Pain is a subjective cortical experience. Newborn infants cannot describe a painful experience, but there is good evidence from physiologic and behavioral responses that they respond to pain and it causes distress (Table 63.1). Pain is one of the main parental concerns for infants in intensive care or undergoing procedures. Parents often also worry about long-term consequences. There is evidence that children who undergo repeated painful experiences as neonates show increased sensitivity to pain in childhood, e.g. to an immunization, and are more fearful of pain than their peers.
Table 63.1 Some early milestones in neonatal pain.
1987
Proven that surgical thoracotomy for PDA ligation caused greater physiologic and hormonal disturbance if performed without analgesia
2000
American Academy of Pediatrics Policy Statement on Prevention and Management of Pain and Stress in the Neonate. Updated 2006
2001
International Consensus Statement for the Prevention and Management of Pain in the Newborn
Development of pain pathways in the fetus and preterm infant
Pain pathways are well described in the fetus:
20 weeks – sensory receptors and cortical neurons have developed
24 weeks – cortical synapses are present
30 weeks – myelination of pain pathways and development of spinal cord synapses with sensory fibers.
This implies that even preterm infants have anatomic, neurophysiologic and hormonal components to perceive pain. Central descending inhibitory control is less well developed – so response to painful stimuli is actually greater than in older children and adults.
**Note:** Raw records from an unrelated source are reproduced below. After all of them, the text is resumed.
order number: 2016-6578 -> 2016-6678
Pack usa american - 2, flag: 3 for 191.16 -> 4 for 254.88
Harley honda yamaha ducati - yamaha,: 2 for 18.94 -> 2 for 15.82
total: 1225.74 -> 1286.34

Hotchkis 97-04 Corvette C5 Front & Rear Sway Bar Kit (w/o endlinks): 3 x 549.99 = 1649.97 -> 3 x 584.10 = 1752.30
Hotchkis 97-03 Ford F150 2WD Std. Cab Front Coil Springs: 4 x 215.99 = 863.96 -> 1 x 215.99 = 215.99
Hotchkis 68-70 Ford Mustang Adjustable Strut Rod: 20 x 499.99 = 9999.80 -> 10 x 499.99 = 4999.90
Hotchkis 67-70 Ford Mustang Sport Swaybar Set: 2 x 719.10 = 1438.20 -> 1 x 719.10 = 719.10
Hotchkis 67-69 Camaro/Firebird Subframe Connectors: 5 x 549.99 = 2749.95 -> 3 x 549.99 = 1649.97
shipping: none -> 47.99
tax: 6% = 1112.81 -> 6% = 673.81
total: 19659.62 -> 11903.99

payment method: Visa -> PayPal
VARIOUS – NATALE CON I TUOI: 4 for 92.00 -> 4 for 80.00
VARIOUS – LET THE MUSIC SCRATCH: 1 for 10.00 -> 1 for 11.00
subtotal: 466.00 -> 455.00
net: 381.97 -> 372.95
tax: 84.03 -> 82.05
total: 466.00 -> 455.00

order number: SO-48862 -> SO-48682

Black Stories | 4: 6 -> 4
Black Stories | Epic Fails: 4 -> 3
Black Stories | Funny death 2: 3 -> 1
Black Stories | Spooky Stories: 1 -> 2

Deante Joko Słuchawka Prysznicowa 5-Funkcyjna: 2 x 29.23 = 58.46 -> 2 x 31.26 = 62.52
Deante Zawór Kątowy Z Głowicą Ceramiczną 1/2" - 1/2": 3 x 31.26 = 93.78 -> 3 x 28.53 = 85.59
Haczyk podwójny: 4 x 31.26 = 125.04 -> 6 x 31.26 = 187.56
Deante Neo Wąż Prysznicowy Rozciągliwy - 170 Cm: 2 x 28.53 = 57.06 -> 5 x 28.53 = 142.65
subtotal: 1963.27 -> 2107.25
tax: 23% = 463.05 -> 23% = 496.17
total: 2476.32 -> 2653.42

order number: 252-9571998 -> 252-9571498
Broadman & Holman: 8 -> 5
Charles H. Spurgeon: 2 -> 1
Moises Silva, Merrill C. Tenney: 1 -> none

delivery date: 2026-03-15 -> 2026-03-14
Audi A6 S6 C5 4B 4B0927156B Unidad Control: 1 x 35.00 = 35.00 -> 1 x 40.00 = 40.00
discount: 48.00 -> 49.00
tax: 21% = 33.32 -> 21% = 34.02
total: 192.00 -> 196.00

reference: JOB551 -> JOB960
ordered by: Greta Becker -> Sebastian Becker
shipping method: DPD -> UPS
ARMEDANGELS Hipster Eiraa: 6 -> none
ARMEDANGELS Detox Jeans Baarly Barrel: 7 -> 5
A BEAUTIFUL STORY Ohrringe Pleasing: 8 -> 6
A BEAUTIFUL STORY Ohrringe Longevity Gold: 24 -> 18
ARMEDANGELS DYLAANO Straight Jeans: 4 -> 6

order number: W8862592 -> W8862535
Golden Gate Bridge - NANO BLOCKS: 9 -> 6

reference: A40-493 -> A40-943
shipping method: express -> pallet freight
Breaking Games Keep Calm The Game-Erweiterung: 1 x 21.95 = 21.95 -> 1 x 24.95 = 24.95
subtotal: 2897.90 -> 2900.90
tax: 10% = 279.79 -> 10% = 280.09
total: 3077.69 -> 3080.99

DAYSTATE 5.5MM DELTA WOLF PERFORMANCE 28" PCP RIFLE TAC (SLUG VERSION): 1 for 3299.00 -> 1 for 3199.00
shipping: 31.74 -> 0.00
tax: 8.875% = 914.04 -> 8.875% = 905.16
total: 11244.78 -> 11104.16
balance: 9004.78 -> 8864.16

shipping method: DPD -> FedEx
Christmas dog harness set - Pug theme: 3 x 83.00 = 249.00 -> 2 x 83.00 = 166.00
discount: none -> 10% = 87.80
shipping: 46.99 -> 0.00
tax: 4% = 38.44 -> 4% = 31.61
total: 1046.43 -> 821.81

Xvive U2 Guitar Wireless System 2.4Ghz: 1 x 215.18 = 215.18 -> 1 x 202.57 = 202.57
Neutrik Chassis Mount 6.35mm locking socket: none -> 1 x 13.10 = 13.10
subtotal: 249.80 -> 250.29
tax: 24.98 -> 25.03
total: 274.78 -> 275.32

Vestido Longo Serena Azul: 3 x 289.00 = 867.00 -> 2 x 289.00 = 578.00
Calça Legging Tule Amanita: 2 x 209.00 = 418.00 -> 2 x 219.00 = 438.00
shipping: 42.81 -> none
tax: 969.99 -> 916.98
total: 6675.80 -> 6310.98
Factors that modify pain responses
Infants requiring intensive care are subjected to an average of 2–10 painful procedures per day. They are also repeatedly disturbed, e.g. for examination, nursing care.
The pain they experience will be affected by:
procedure being performed (Fig. 63.1), the skill of the operator and their concern about minimizing discomfort
These may be used as proxy measures of pain. Obtaining reliable results is problematic and their interpretation is difficult.
Pain assessment scales
A variety of neonatal pain assessment scales have been developed (Table 63.2), mainly for clinical research or postoperative pain assessment (CRIES, NFCS, PIPP scores). The simpler scales can also be used for regular, systematic pain assessment for infants undergoing intensive care, or as guidance for staff on pain assessment (NPASS).
Table 63.2 Some validated pain assessment scales in newborn and preterm infants.
Neonatal Pain, Agitation and Sedation Scale (NPASS)
Premature Infant Pain Profile (PIPP)
Neonatal Facial Coding Scale (NFCS)
CRIES score
Behavioral cues:
Sleep in preceding hour
Facial expression of pain
Motor activity, tone
Consolability, cry
Physiologic cues:
Heart rate
Systolic blood pressure
Respiratory frequency and pattern
Oxygen saturation
Gestational age
Behavioral state
Brow bulge
Eye squeeze
Nasolabial furrow
Heart rate
Oxygen saturation
There are both non-pharmacologic and pharmacologic approaches. Always consider:
Is the procedure really necessary?
Timing the procedure for when the infant is awake, if possible.
Grouping procedures together, but limit the number of procedures occurring within a short time of each other (as with physical training, we all need recovery time!).
Using equipment or methods designed to minimize discomfort (e.g. appropriately sized heel lancets, non-invasive monitoring, venous or arterial catheters to avoid repeated skin punctures, avoiding intramuscular injections).
Non-nutritive sucking on a pacifier (dummy) or sucking on breast.
Sucrose and breast milk both reduce pain responses.
Positioning on side, swaddling, comfort holding with still hands (Fig. 63.2).
Pharmacologic approaches
Infants on mechanical ventilation
Use of analgesic/anesthetic agents differs between units. The most widely used are:
morphine – side-effects include hypotension, respiratory depression and withdrawal syndrome if there is a too rapid dose reduction after prolonged use
fentanyl – side-effects include respiratory depression, tolerance, occasionally tongue and chest wall rigidity.
Procedures
Optimal analgesia aims to prevent rather than treat pain. In the past, fear of side-effects limited the use of opioids and anesthetic agents, but it should now be possible to provide adequate pain relief, especially postoperatively. Options include:
Opioids –continuous opioid infusion is preferable as intermittent boluses are associated with poor outcome.
General anesthesia – all major or surgical procedures.
Regional anesthesia – e.g. peripheral nerve blocks, spinal or epidural, local infiltration, e.g. for chest tube insertion.
Non-opioids – e.g. acetaminophen (paracetamol); sometimes used for minor procedures or postoperatively.